This book introduces an approach to CBT for depression that integrates cognitive-behavioural models, evidence and therapies. Rooted in evidence-based practice and practically focused, it draws on components of first, second and third-wave CBT to help readers tailor therapy to the needs of individual clients. There is a particular focus on challenging presentations: the authors equip students with the skills to work with different depression sub-types, co-morbid disorders and a broad range of bio-psychosocial factors that can complicate depression and its therapy. Linking theory, evidence and case illustrations, the authors provide a wealth of practical tips that support clinical practice. In-depth cases studies and client contributions add further depth to this rich and stimulating book. This book is relevant to those taking postgraduate training courses in mental health such as CBT therapists, counsellors, nurses, clinical psychologists, occupational therapists, social workers and psychiatrists.

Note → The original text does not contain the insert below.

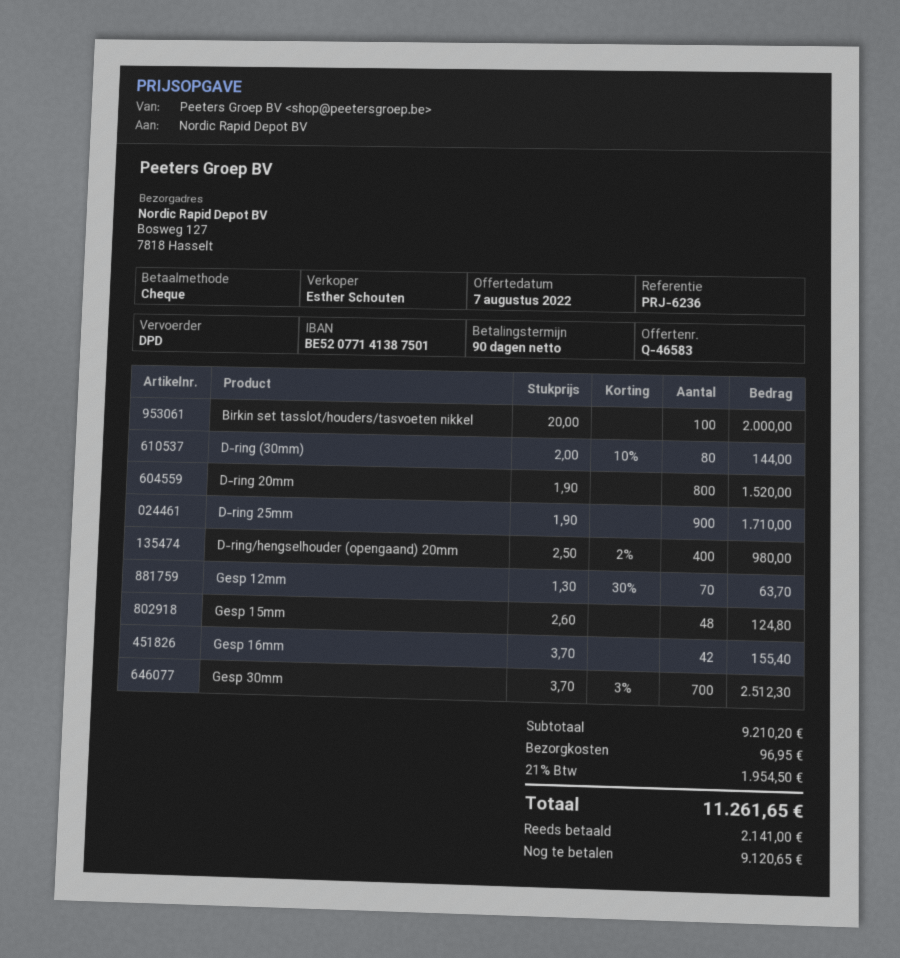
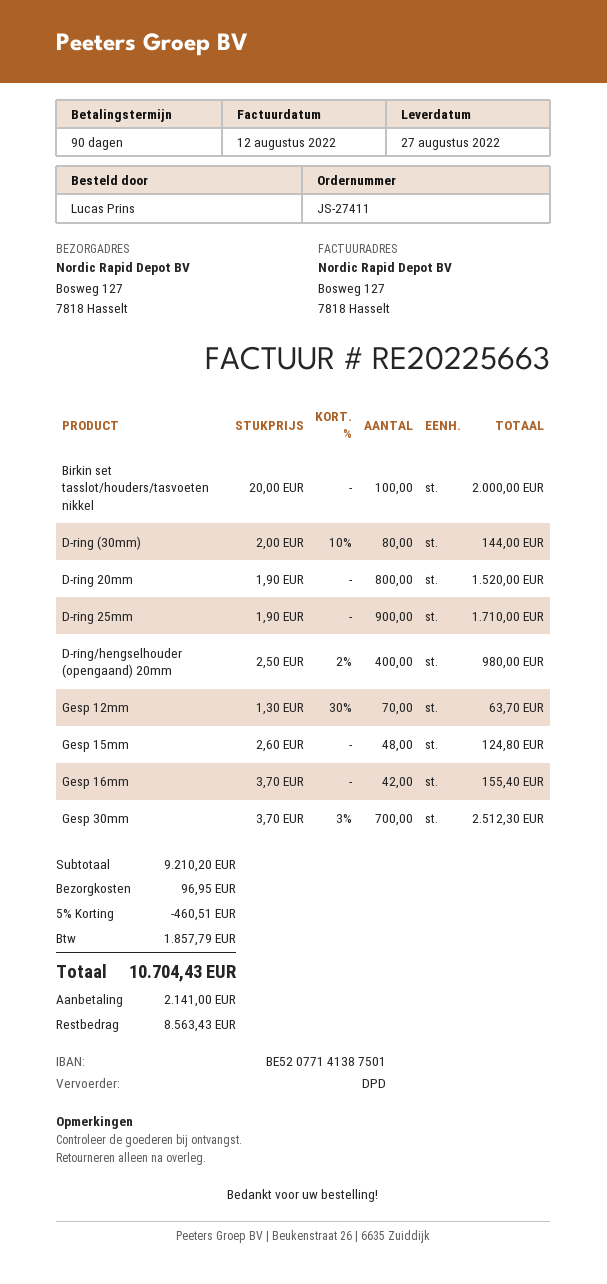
discount: none -> 5% = 460.51
tax: 1954.50 -> 1857.79
total: 11261.65 -> 10704.43
balance: 9120.65 -> 8563.43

Cognitive Behavioural Therapy
The best-established CBT for depression is the model and treatment first proposed by Aaron Beck in the 1970s (Becket al., 1979). Beck and colleagues include behavioural components in their treatment but mainly emphasize the cognitive aspects of depression, in two key respects. Firstly, cognition is given a causal status by conferring a vulnerability to depression in some individuals. This cognitive vulnerability, or susceptibility, is purported to have its roots in early childhood experiences and their impact on the unique cognitive organization and beliefs an individual develops. A collection of beliefs, assumptions, attitudes or rules around a specific theme is called a schema (Beck, 2011; James, Reichelt, Freeston & Barton, 2007). Schemata represent the particular way an individual constructs ...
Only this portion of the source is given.